高周波スパッタリングを行うときのスパッタガスの圧力が小さく、0.3Pa未満であれば、放電が起こらず、プラズマが発生しないので、スパッタリングを行なうことができない。またスパッタガスの圧力が大きく、0.7Pa以上であれば、スパッタガスによってスパッタされた粒子の平均自由行程が短くなり、スパッタされた粒子が被処理対象物に堆積する確率が低くなり、成膜速度が低くなる。本発明に従えば、スパッタガスの圧力を0.3Pa以上かつ0.7Pa未満で高周波スパッタリングを行なうので、成膜速度の高いスパッタリングを行なうことができる。
また本発明は、前記成膜方法を用いて、エアリッジ構造を有する半導体レーザ素子の電極を形成することを特徴とする半導体レーザ素子の電極形成方法である。
本発明に従えば、前述した成膜方法を用いてエアリッジ構造を有する半導体レーザ素子の電極を形成するので、高周波スパッタリングのみを用いて電極を形成するよりも、電極を形成するために要する時間を短くすることができる。また、直流スパッタリングのみを用いて電極を形成するよりも、電極を形成するときに発生する半導体レーザ素子の活性層およびクラッド層の格子欠陥を抑制することができる。これによって、格子欠陥の少ない活性層およびクラッド層を有するエアリッジ構造の半導体レーザ素子を作成することができる。

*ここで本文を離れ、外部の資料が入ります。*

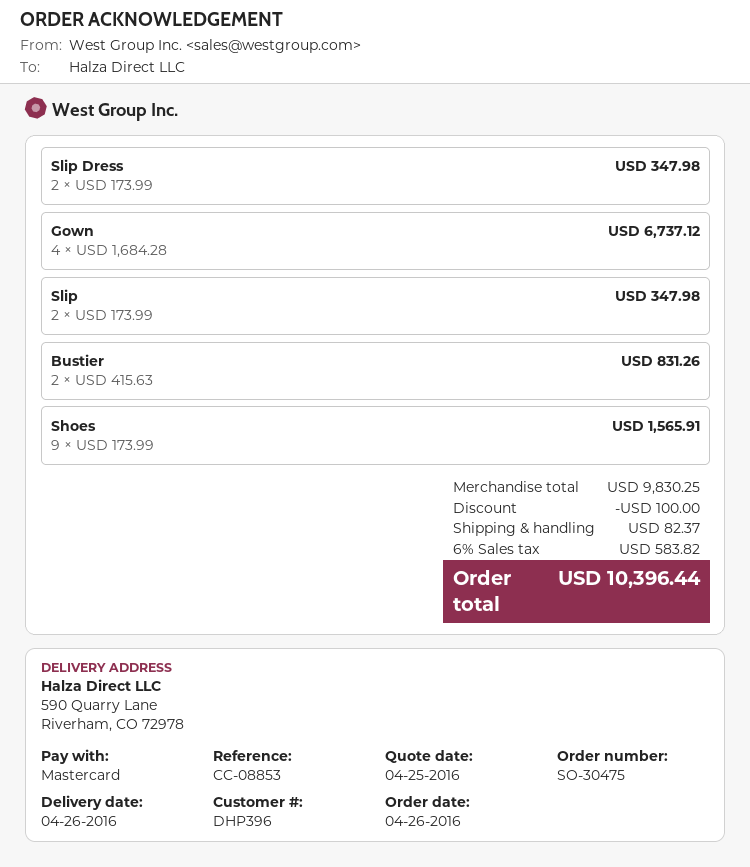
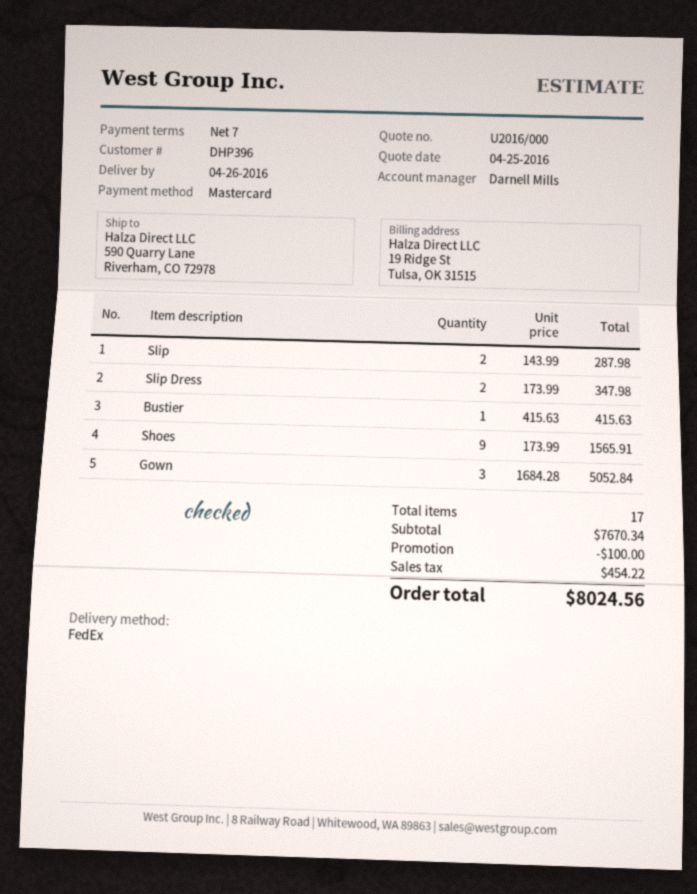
Gown: 4 x 1684.28 = 6737.12 -> 3 x 1684.28 = 5052.84
Slip: 2 x 173.99 = 347.98 -> 2 x 143.99 = 287.98
Bustier: 2 x 415.63 = 831.26 -> 1 x 415.63 = 415.63
subtotal: 9830.25 -> 7670.34
shipping: 82.37 -> none
tax: 583.82 -> 454.22
total: 10396.44 -> 8024.56

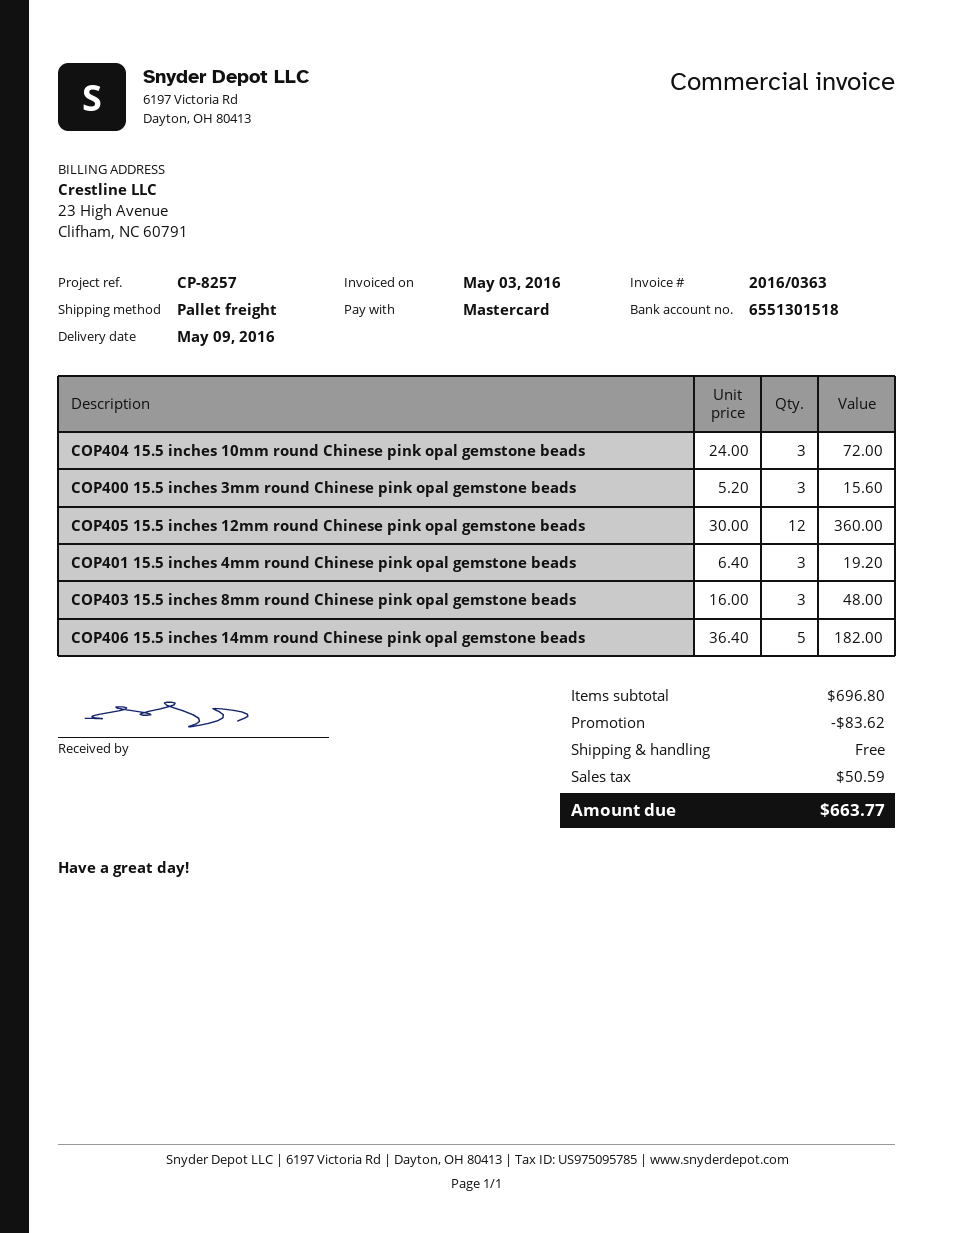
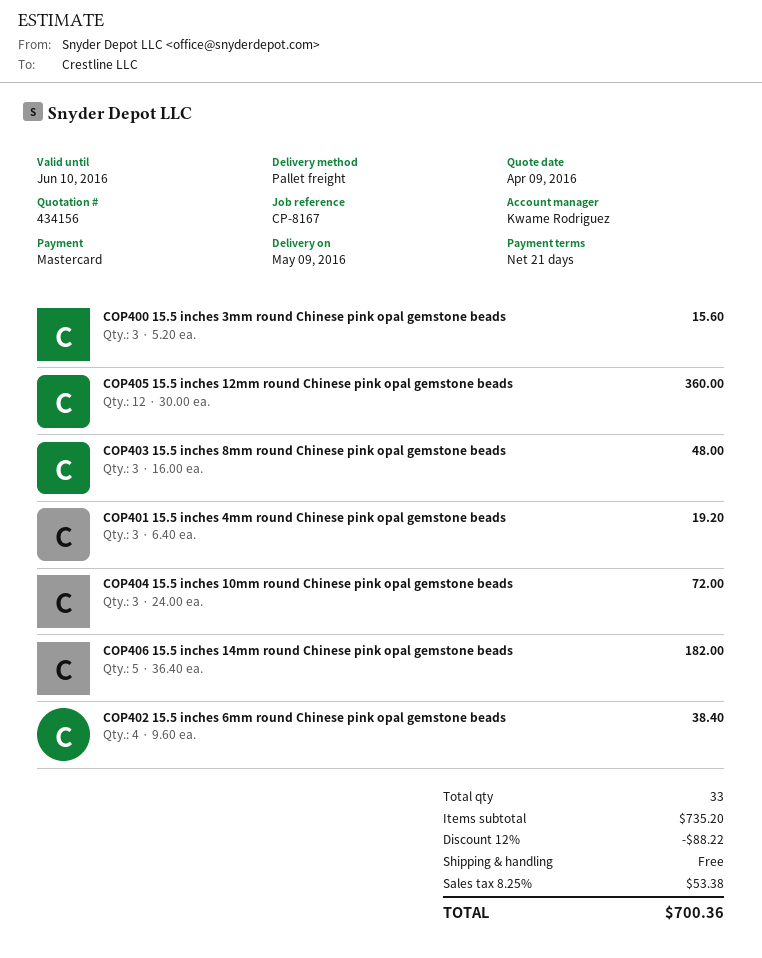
reference: CP-8257 -> CP-8167
COP402 15.5 inches 6mm round Chinese pink opal gemstone beads: none -> 4 x 9.60 = 38.40
subtotal: 696.80 -> 735.20
discount: 83.62 -> 88.22
tax: 50.59 -> 53.38
total: 663.77 -> 700.36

また本発明は、前記半導体レーザ素子は、複数の電極形成層から成る電極形成体を含んで構成され、
前記電極は、電極形成体を構成する複数の電極形成層のうちの、半導体レーザ素子の活性層に最も近接する電極形成層を構成し、
電極形成体を構成する複数の電極形成層のうちの、半導体レーザ素子の活性層に最も近接する電極形成層を除く残余の電極形成層を、直流スパッタリングを用いて形成することを特徴とする。
本発明に従えば、電極形成体を形成するときに、活性層およびクラッド層に最もダメージを与えることとなる活性層に最も近接する電極形成層を前述した成膜方法を用いて形成するので、電極形成体を形成するときに発生する活性層およびクラッド層の格子欠陥を抑制することができる。また前述した成膜方法を用いて形成される電極形成層は、他の電極形成層を形成するときに、活性層およびクラッド層がプラズマから受けるダメージを防ぐ保護層として機能する。これによって、電極形成体を構成する複数の電極形成層のうちの、半導体レーザ素子の活性層に最も近接する電極形成層を除く残余の層を直流スパッタリングを用いて形成しても、活性層およびクラッド層は、ダメージを受けない。
また、電極形成体を構成する複数の電極形成層のうちの、半導体レーザ素子の活性層に最も近接する電極形成層を除く残余の層を、直流スパッタリングを用いて形成するので、これらの層を高周波スパッタリングを用いて形成するよりも、より早く電極形成体を形成することができる。
本発明によれば、第1スパッタリング層部分を高周波スパッタリングを用いて形成するので、被処理対象物に与えるダメージを抑制して、第1および第2スパッタリング層部分から成るスパッタリング層を形成することができる。また、スパッタリング層を、成膜速度が異なる高周波スパッタリングおよび直流スパッタリングを用いて形成するので、高周波スパッタリングのみを用いてスパッタリング層を形成する場合に比べて、短時間でスパッタリング層を形成することができる。
また本発明によれば、500W以上かつ800W未満の電力を電極に供給して放電を生じさせ、高周波スパッタリングを行なうので、成膜速度が高くなり、かつ被処理対象物に与えるダメージを抑制して第1スパッタリング層部分を形成することができる。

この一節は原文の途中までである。